Rothstein’s team took neurons from normal mouse brains, treated them with Norrin, and found that those neurons grew more of the “branches” — or extensions — used to transmit chemical messages among brain cells. Then, Rothstein says, the researchers looked at the brains of mice engineered to lack Norrin, and saw that these neurons had fewer branches than in healthy mice that made Norrin.

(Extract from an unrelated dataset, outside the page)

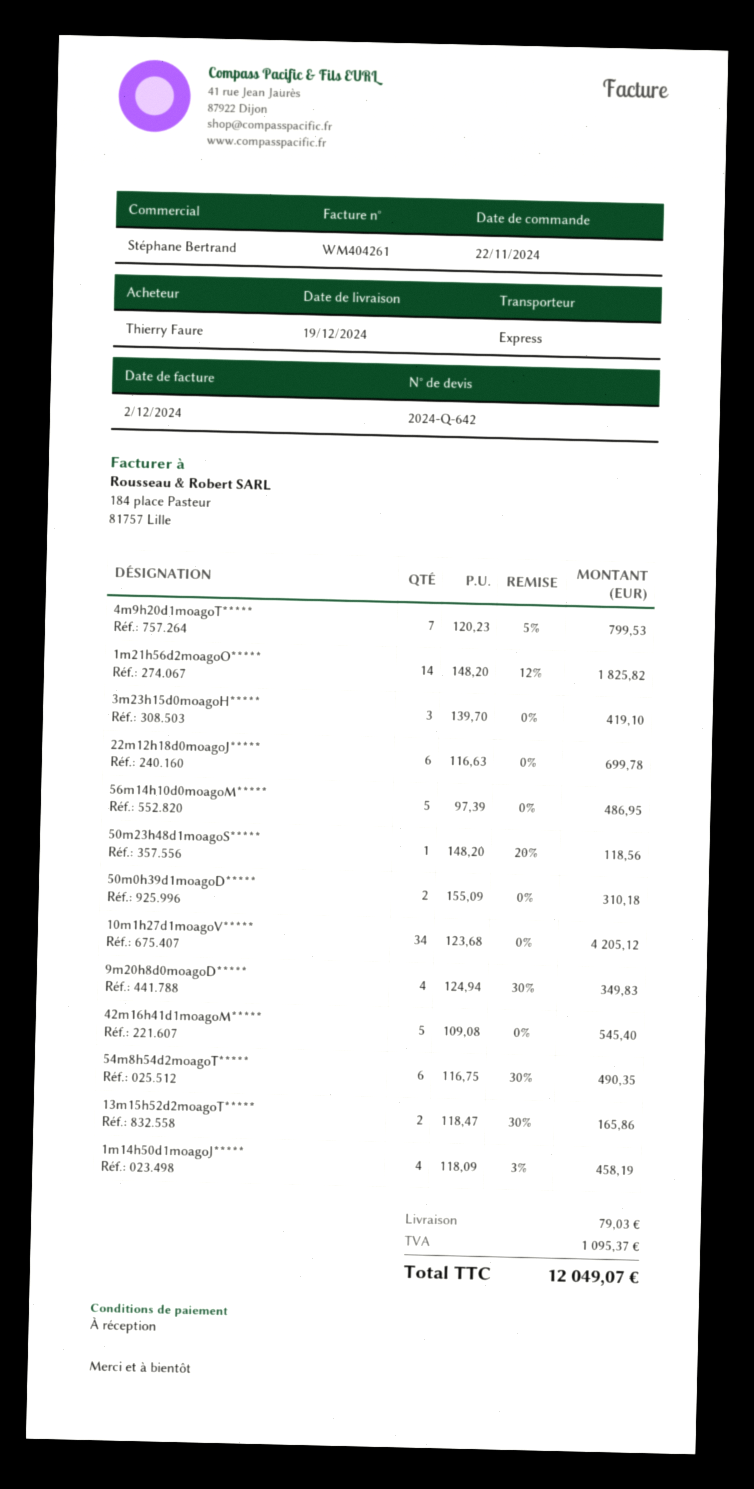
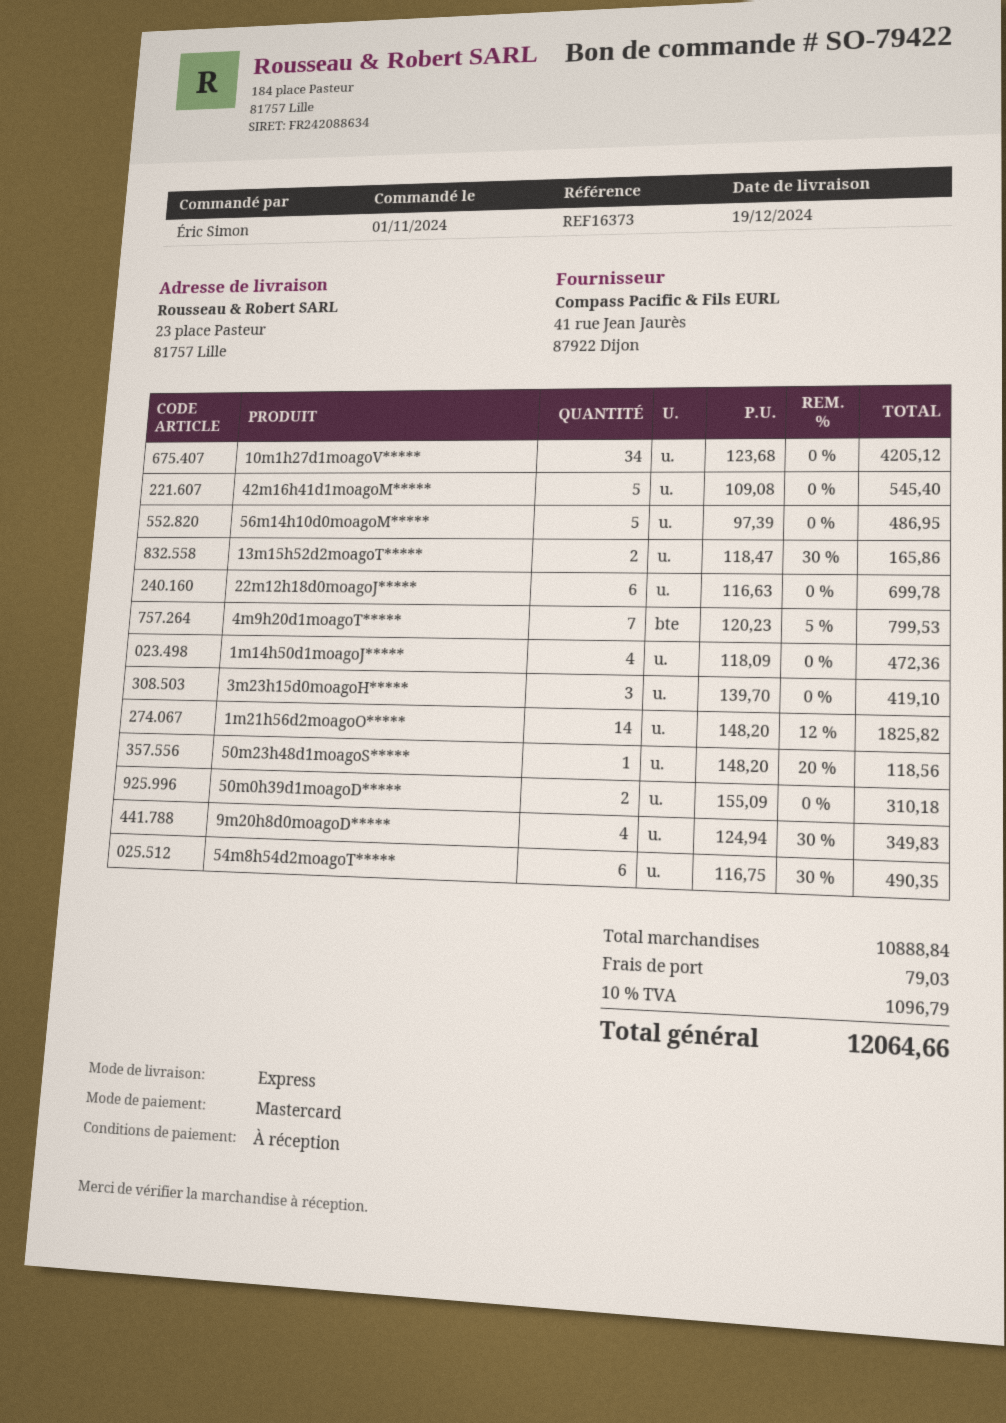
order date: 2024-11-22 -> 2024-11-01
ordered by: Thierry Faure -> Éric Simon
1m14h50d1moagoJ*****: 4 x 118.09 - 3% = 458.19 -> 4 x 118.09 = 472.36
tax: 1095.37 -> 1096.79
total: 12049.07 -> 12064.66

In another set of experiments, the research team took the DNA code for Norrin plus the 8,300 “location” DNA and assembled them into deliverable nanoparticles. When they injected the Norrin nanoparticles into the brains of mice engineered without Norrin, the neurons in these mice began to quickly grow many more branches, a process suggesting repair to neural networks. They repeated these experiments with human neurons too.
Rothstein notes that mutations in the Norrin protein that reduce levels of the protein in people cause Norrie disease — a rare, genetic disorder that can lead to blindness in infancy and intellectual disability. Because the researchers were able to grow new branches for communication, they believe it may one day be possible to use Norrin to treat some types of intellectual disabilities such as Norrie disease.